WTF Is Going On With These Creepy Turkeys Circling A Dead Cat?

Something's up.

We tried to warn you people last year that wild turkeys were clearly up to something. If this video doesn’t serve as a wake-up call, nothing will.

Twitter user @TheReal_JDavis posted a video Thursday morning showing a group of wild turkeys bizarrely circling a deceased cat in the street. People immediately started freaking out because come on, just look at this creepy video.

Are they holding a funeral in reverence of the feline? A protest over the sheer numbers of domestic turkeys whose lives are lost to the cat food industry?

Some social media users speculated that the birds could actually be turkey vultures, but Pat Leonard from the Cornell Lab of Ornithology told The Huffington Post that the birds are “definitely turkeys.”

Andrew Farnsworth, a research associate with the lab, told HuffPost that he’s not an expert in wild turkeys specifically, but his suspicion is that the circling is “some sort of mobbing behavior.”

“It would be a reasonable explanation to this that, despite being dead, the cat represents a threat to the turkey that should be driven away,” he said in an email. “So they are mobbing it in the same sense that crows and many other birds mob owls.”

He noted that it was very unlikely that the turkeys plan to eat the cat.

Other bird experts concur.

Alan Krakauer, biologist at the University of California, Davis, told The Verge that prey animals will sometimes approach predators to make their presence known and potentially scare away the predator.
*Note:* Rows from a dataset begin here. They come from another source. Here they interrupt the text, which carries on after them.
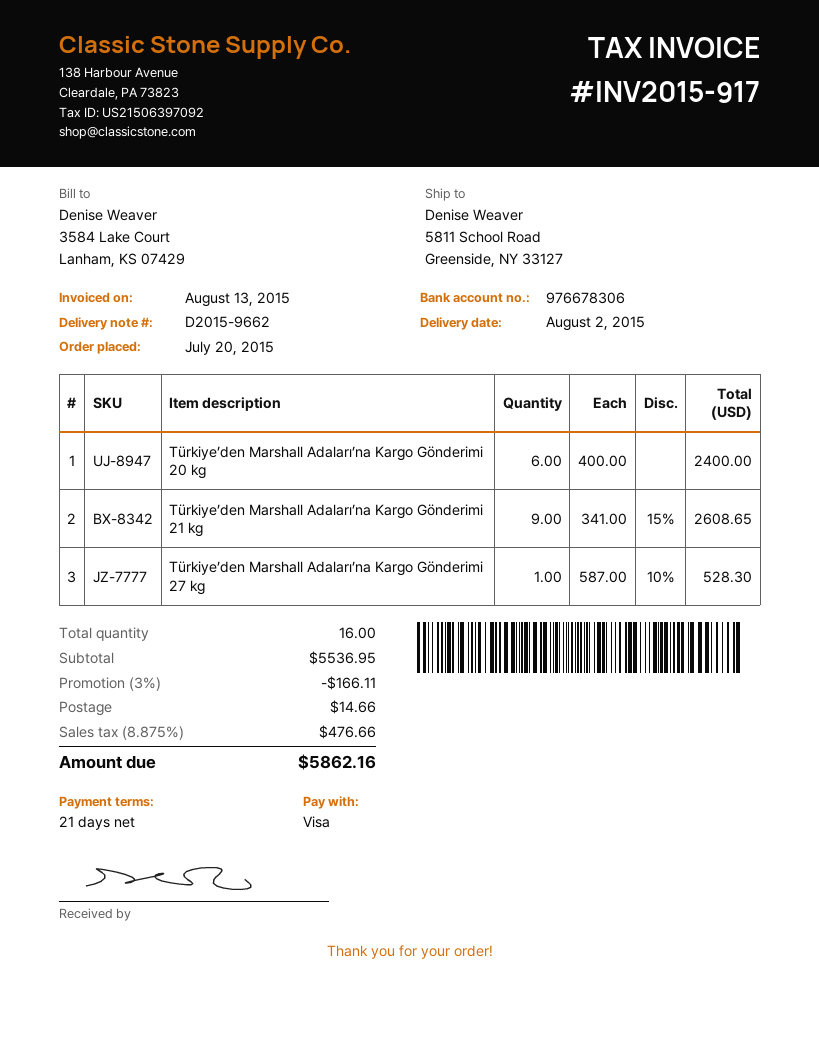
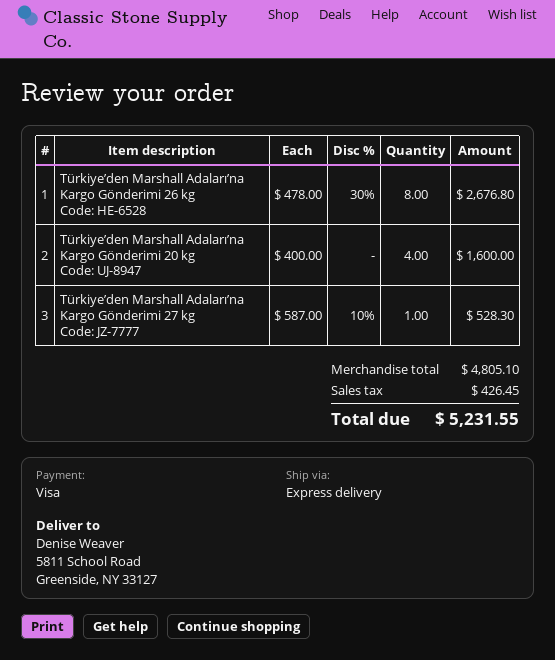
Türkiye’den Marshall Adaları’na Kargo Gönderimi 20 kg: 6 x 400.00 = 2400.00 -> 4 x 400.00 = 1600.00
Türkiye’den Marshall Adaları’na Kargo Gönderimi 21 kg: 9 x 341.00 - 15% = 2608.65 -> none
Türkiye’den Marshall Adaları’na Kargo Gönderimi 26 kg: none -> 8 x 478.00 - 30% = 2676.80
subtotal: 5536.95 -> 4805.10
discount: 3% = 166.11 -> none
shipping: 14.66 -> none
tax: 476.66 -> 426.45
total: 5862.16 -> 5231.55

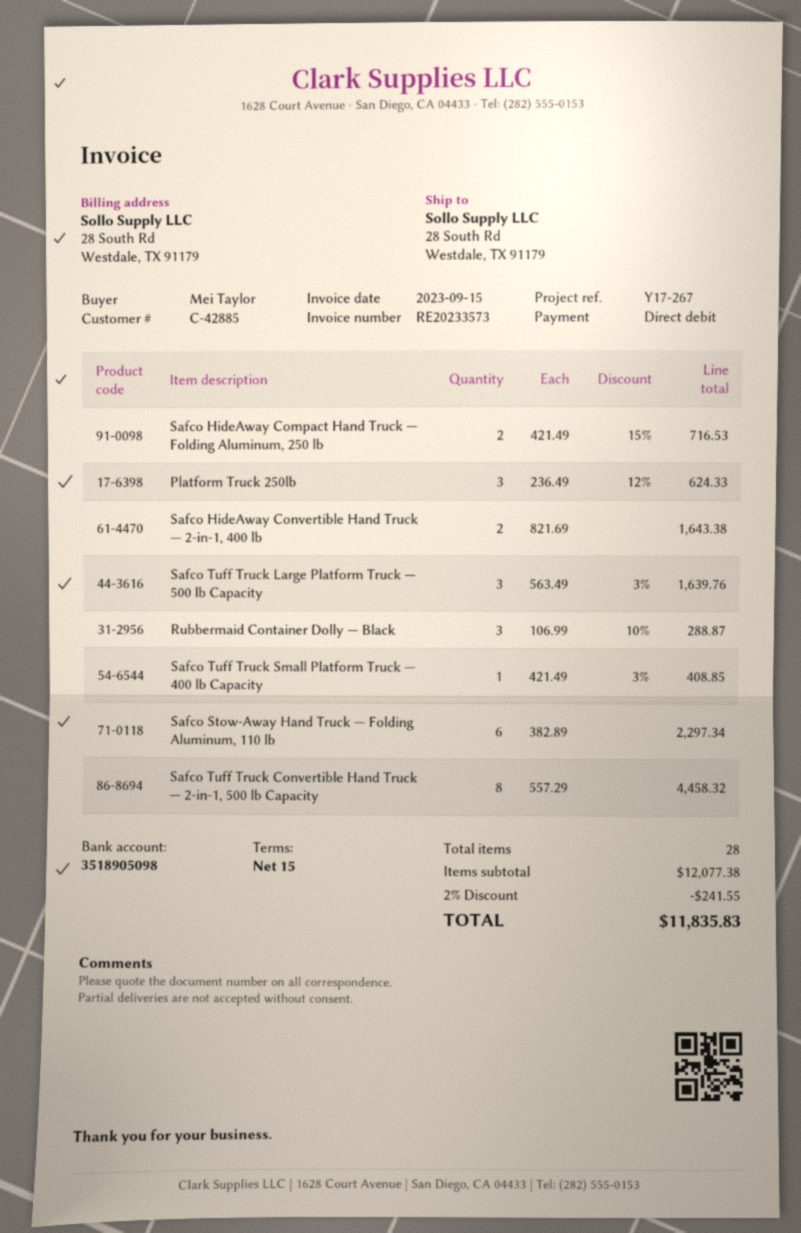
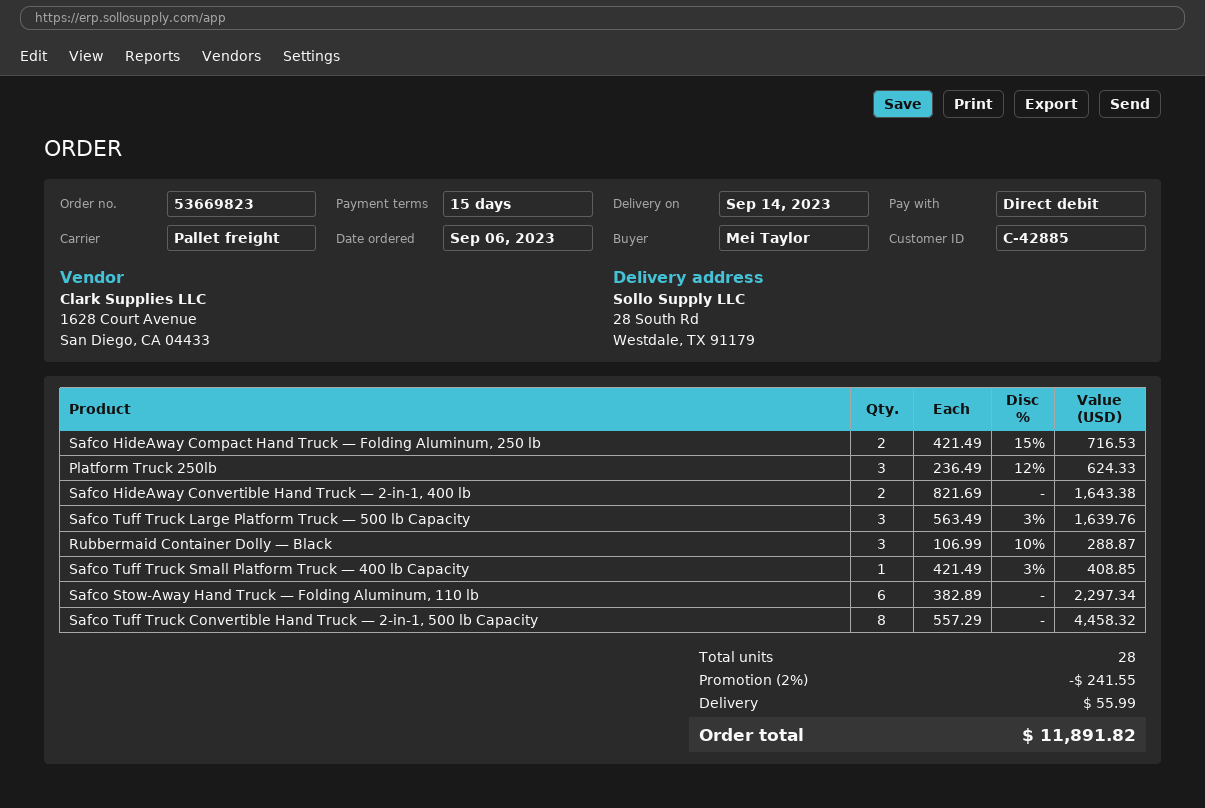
shipping: none -> 55.99
total: 11835.83 -> 11891.82

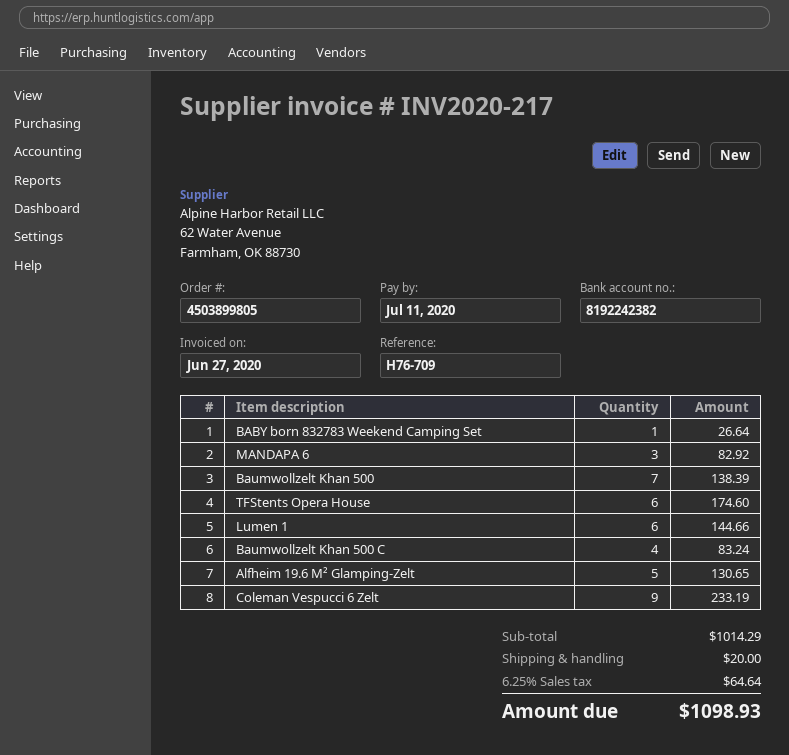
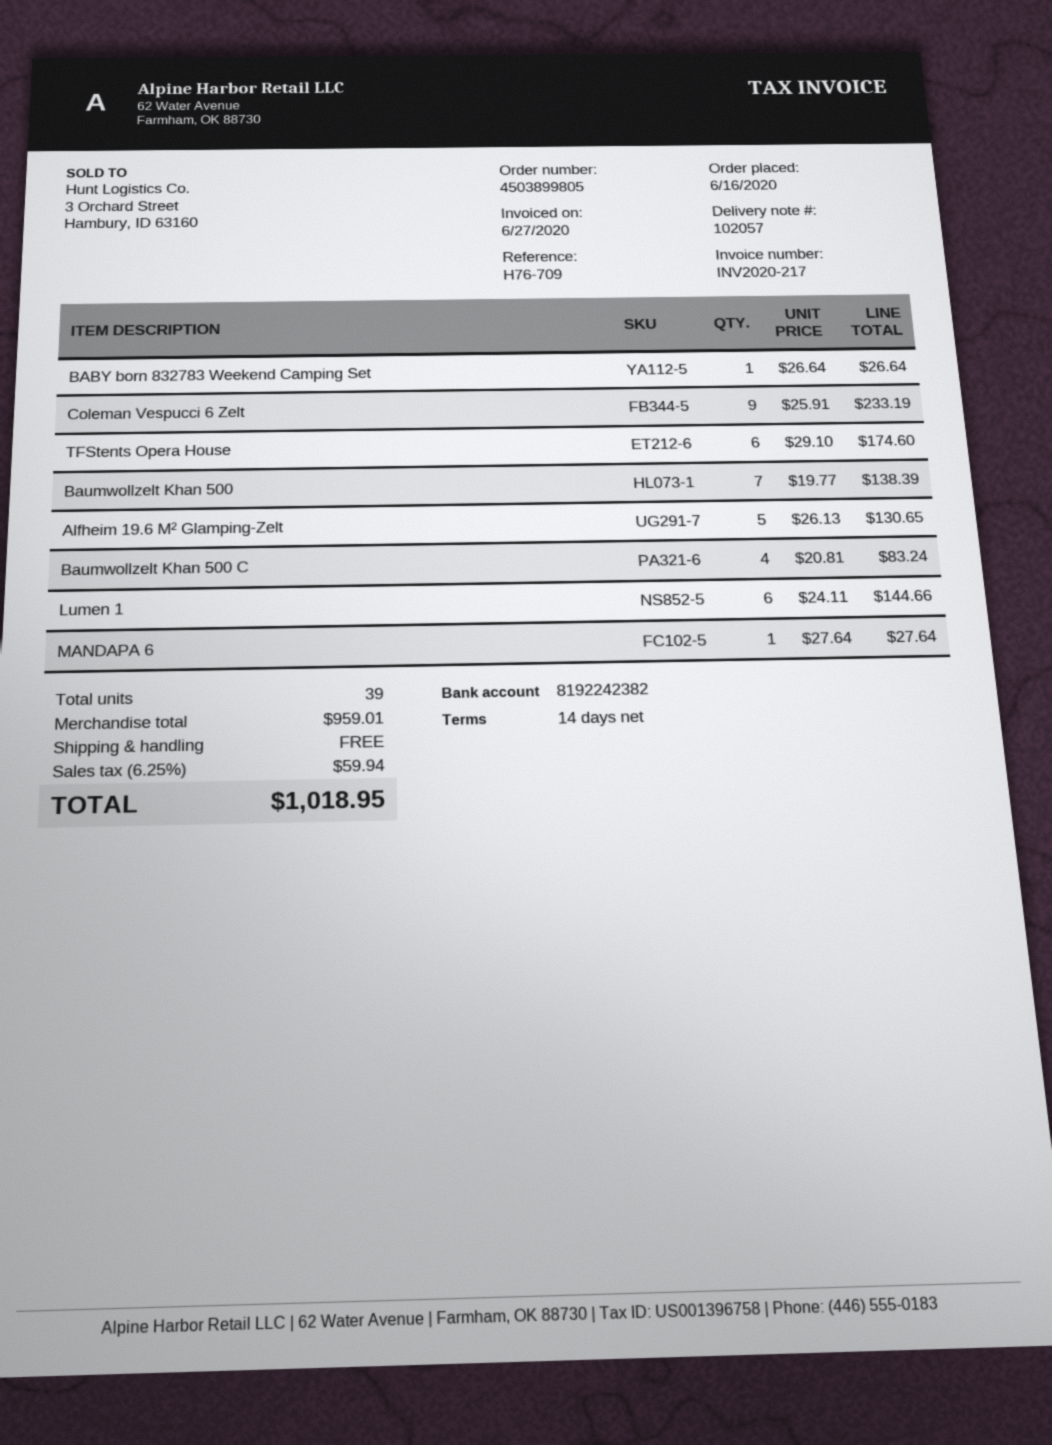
MANDAPA 6: 3 for 82.92 -> 1 for 27.64
subtotal: 1014.29 -> 959.01
shipping: 20.00 -> 0.00
tax: 6.25% = 64.64 -> 6.25% = 59.94
total: 1098.93 -> 1018.95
He noted that he’s seen turkeys behave similarly when confronted by a coyote.

And Geoff LeBaron of the National Audubon Society, admitted that the video was “pretty weird” but told HuffPost he’s seen circling behavior in turkeys due to both courtship and curiosity. Curiosity, he said, was more likely in this case.

“I suspect they recognize the cat as a potential predator, and are circling out of curiosity or wariness, just to make sure it stays dead,” he said.

This article has been updated with comment from Alan Krakauer and Geoff LeBaron.